# EXTRACTED ENTRIES
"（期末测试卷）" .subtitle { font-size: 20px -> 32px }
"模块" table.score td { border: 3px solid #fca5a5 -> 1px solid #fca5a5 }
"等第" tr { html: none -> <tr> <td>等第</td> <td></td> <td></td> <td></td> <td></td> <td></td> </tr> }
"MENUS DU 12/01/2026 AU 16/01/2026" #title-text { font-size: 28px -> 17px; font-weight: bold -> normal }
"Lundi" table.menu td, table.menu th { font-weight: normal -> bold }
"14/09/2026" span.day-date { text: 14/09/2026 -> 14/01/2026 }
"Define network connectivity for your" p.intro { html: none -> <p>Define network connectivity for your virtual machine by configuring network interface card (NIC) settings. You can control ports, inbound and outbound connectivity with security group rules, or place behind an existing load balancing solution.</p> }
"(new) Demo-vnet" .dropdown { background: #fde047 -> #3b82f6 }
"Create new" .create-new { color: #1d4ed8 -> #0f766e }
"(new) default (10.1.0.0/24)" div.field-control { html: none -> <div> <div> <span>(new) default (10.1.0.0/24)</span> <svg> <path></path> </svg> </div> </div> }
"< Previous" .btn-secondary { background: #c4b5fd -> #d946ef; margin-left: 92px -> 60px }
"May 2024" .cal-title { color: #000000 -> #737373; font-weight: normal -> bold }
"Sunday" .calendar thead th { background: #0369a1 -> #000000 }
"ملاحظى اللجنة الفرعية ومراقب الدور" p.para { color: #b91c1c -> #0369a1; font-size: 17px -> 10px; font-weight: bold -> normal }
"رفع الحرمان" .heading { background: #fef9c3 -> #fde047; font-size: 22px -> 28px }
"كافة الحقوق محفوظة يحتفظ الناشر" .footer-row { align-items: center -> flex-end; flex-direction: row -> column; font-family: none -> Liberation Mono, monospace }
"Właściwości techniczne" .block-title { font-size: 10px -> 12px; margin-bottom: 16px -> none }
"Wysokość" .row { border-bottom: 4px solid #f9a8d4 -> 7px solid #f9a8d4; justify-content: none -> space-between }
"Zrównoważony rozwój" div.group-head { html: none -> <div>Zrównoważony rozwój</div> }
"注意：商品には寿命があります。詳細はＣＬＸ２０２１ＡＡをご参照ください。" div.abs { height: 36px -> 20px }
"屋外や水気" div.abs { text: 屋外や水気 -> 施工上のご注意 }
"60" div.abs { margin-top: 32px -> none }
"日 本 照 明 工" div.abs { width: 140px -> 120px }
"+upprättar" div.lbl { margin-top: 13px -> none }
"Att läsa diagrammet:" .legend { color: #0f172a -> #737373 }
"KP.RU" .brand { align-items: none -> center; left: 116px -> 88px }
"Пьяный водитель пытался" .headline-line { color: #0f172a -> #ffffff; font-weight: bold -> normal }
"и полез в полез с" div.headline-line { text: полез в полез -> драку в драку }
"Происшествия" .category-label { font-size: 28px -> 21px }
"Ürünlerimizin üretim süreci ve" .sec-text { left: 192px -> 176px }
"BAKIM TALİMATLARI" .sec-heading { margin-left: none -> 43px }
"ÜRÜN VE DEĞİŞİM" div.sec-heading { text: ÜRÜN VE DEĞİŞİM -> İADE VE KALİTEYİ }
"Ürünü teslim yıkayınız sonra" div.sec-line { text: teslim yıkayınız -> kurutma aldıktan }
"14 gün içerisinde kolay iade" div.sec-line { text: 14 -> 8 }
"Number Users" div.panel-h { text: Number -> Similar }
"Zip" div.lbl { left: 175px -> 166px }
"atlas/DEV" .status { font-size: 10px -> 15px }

# INSTRUCTIONS FOR THE TASK
In this exercise, you retype all of the data exactly as it appears above.

# RESULT OF THIS TASK
"（期末测试卷）" .subtitle { font-size: 20px -> 32px }
"模块" table.score td { border: 3px solid #fca5a5 -> 1px solid #fca5a5 }
"等第" tr { html: none -> <tr> <td>等第</td> <td></td> <td></td> <td></td> <td></td> <td></td> </tr> }
"MENUS DU 12/01/2026 AU 16/01/2026" #title-text { font-size: 28px -> 17px; font-weight: bold -> normal }
"Lundi" table.menu td, table.menu th { font-weight: normal -> bold }
"14/09/2026" span.day-date { text: 14/09/2026 -> 14/01/2026 }
"Define network connectivity for your" p.intro { html: none -> <p>Define network connectivity for your virtual machine by configuring network interface card (NIC) settings. You can control ports, inbound and outbound connectivity with security group rules, or place behind an existing load balancing solution.</p> }
"(new) Demo-vnet" .dropdown { background: #fde047 -> #3b82f6 }
"Create new" .create-new { color: #1d4ed8 -> #0f766e }
"(new) default (10.1.0.0/24)" div.field-control { html: none -> <div> <div> <span>(new) default (10.1.0.0/24)</span> <svg> <path></path> </svg> </div> </div> }
"< Previous" .btn-secondary { background: #c4b5fd -> #d946ef; margin-left: 92px -> 60px }
"May 2024" .cal-title { color: #000000 -> #737373; font-weight: normal -> bold }
"Sunday" .calendar thead th { background: #0369a1 -> #000000 }
"ملاحظى اللجنة الفرعية ومراقب الدور" p.para { color: #b91c1c -> #0369a1; font-size: 17px -> 10px; font-weight: bold -> normal }
"رفع الحرمان" .heading { background: #fef9c3 -> #fde047; font-size: 22px -> 28px }
"كافة الحقوق محفوظة يحتفظ الناشر" .footer-row { align-items: center -> flex-end; flex-direction: row -> column; font-family: none -> Liberation Mono, monospace }
"Właściwości techniczne" .block-title { font-size: 10px -> 12px; margin-bottom: 16px -> none }
"Wysokość" .row { border-bottom: 4px solid #f9a8d4 -> 7px solid #f9a8d4; justify-content: none -> space-between }
"Zrównoważony rozwój" div.group-head { html: none -> <div>Zrównoważony rozwój</div> }
"注意：商品には寿命があります。詳細はＣＬＸ２０２１ＡＡをご参照ください。" div.abs { height: 36px -> 20px }
"屋外や水気" div.abs { text: 屋外や水気 -> 施工上のご注意 }
"60" div.abs { margin-top: 32px -> none }
"日 本 照 明 工" div.abs { width: 140px -> 120px }
"+upprättar" div.lbl { margin-top: 13px -> none }
"Att läsa diagrammet:" .legend { color: #0f172a -> #737373 }
"KP.RU" .brand { align-items: none -> center; left: 116px -> 88px }
"Пьяный водитель пытался" .headline-line { color: #0f172a -> #ffffff; font-weight: bold -> normal }
"и полез в полез с" div.headline-line { text: полез в полез -> драку в драку }
"Происшествия" .category-label { font-size: 28px -> 21px }
"Ürünlerimizin üretim süreci ve" .sec-text { left: 192px -> 176px }
"BAKIM TALİMATLARI" .sec-heading { margin-left: none -> 43px }
"ÜRÜN VE DEĞİŞİM" div.sec-heading { text: ÜRÜN VE DEĞİŞİM -> İADE VE KALİTEYİ }
"Ürünü teslim yıkayınız sonra" div.sec-line { text: teslim yıkayınız -> kurutma aldıktan }
"14 gün içerisinde kolay iade" div.sec-line { text: 14 -> 8 }
"Number Users" div.panel-h { text: Number -> Similar }
"Zip" div.lbl { left: 175px -> 166px }
"atlas/DEV" .status { font-size: 10px -> 15px }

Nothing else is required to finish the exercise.